◆ **Exercise details**:
Take the line that contains "Pz20 carburetor for" and all lines after it, up to and including the last line of the data, and write them out exactly; nothing else belongs in the answer.

◆ **Extracted material**:

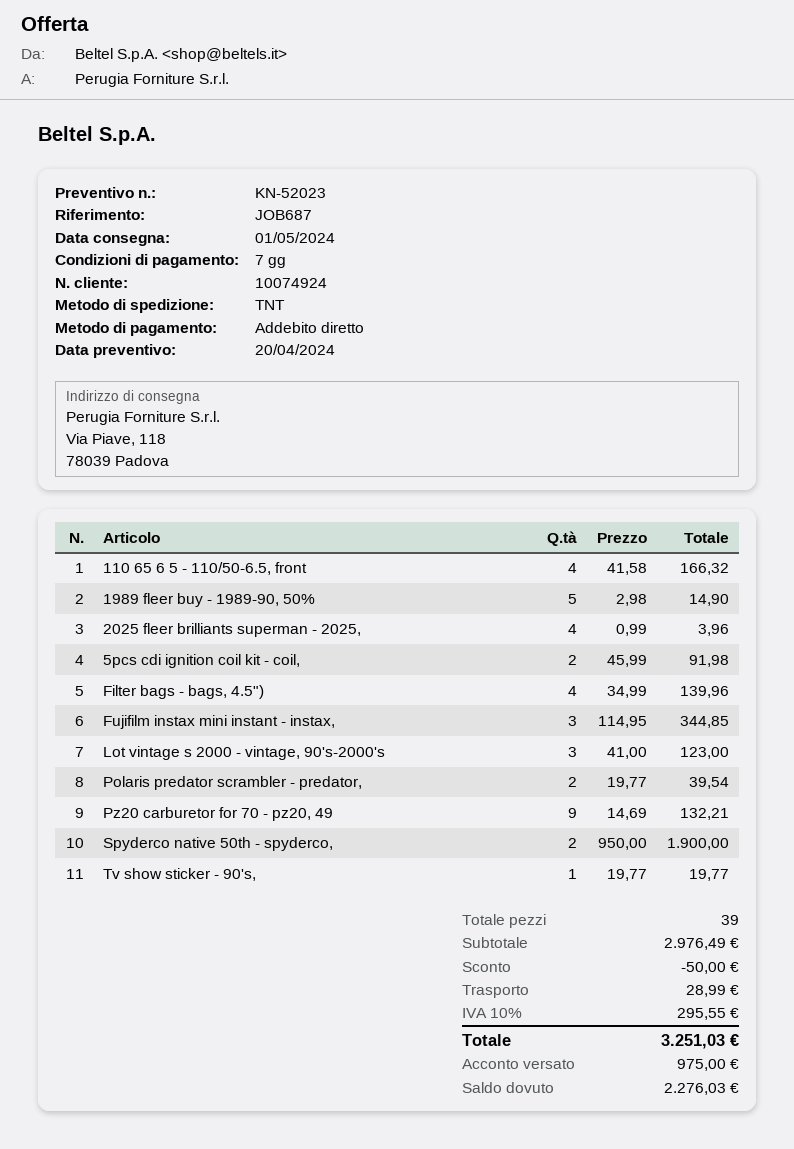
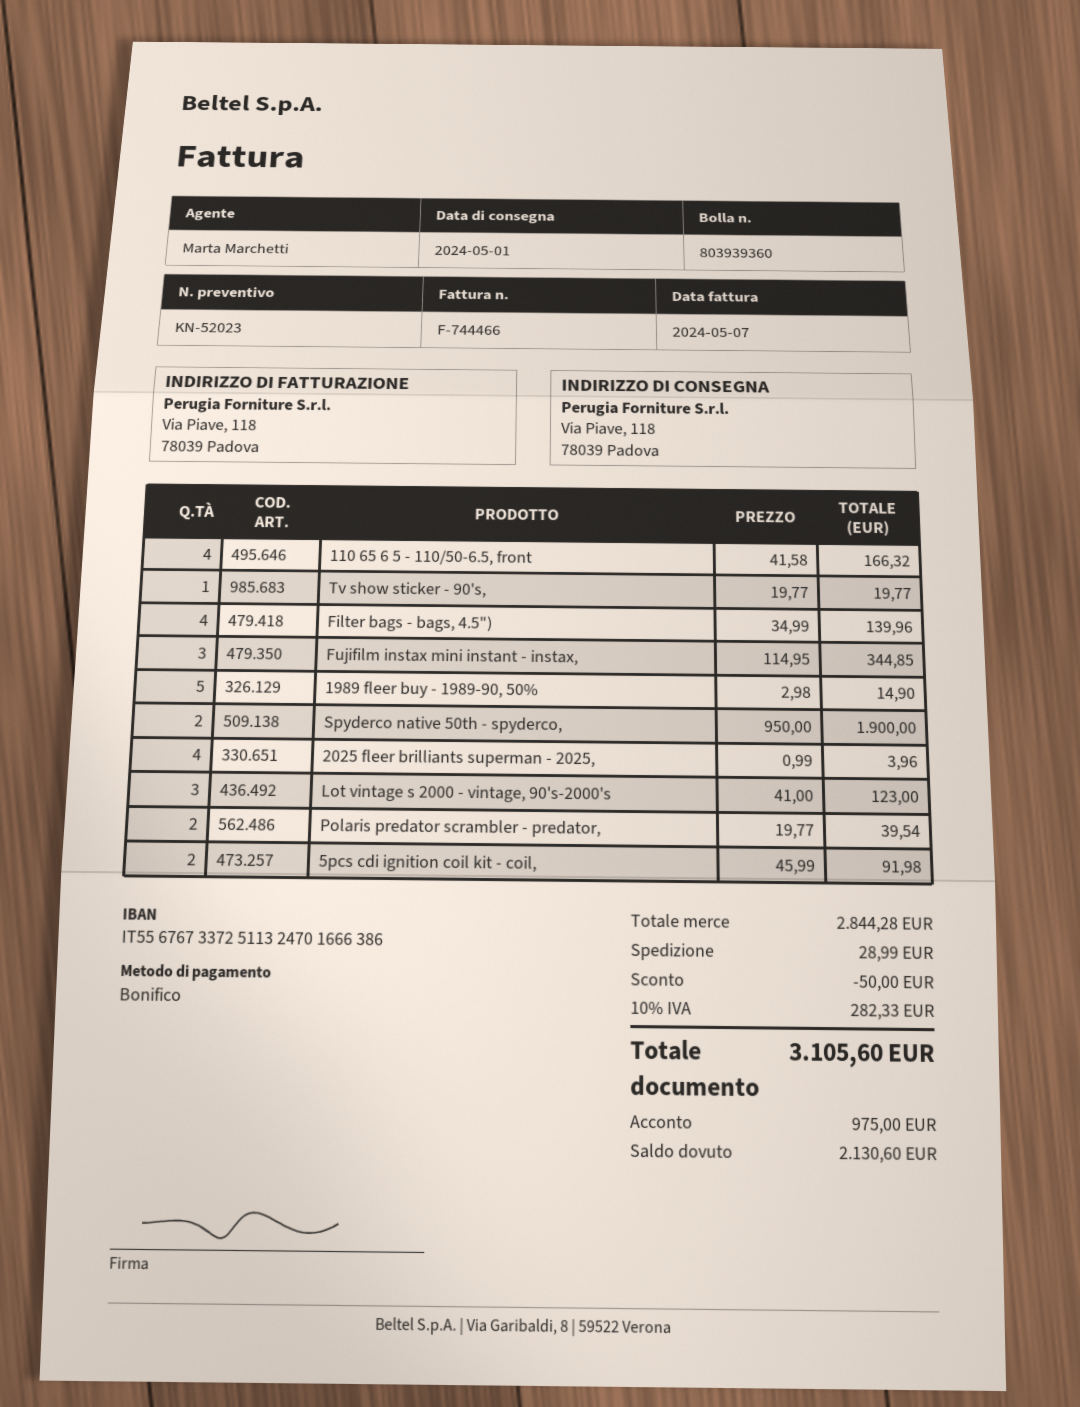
payment method: direct debit -> bank transfer
Pz20 carburetor for 70 - pz20, 49: 9 x 14.69 = 132.21 -> none
subtotal: 2976.49 -> 2844.28
tax: 10% = 295.55 -> 10% = 282.33
total: 3251.03 -> 3105.60
balance: 2276.03 -> 2130.60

◆ **Your response**:
Pz20 carburetor for 70 - pz20, 49: 9 x 14.69 = 132.21 -> none
subtotal: 2976.49 -> 2844.28
tax: 10% = 295.55 -> 10% = 282.33
total: 3251.03 -> 3105.60
balance: 2276.03 -> 2130.60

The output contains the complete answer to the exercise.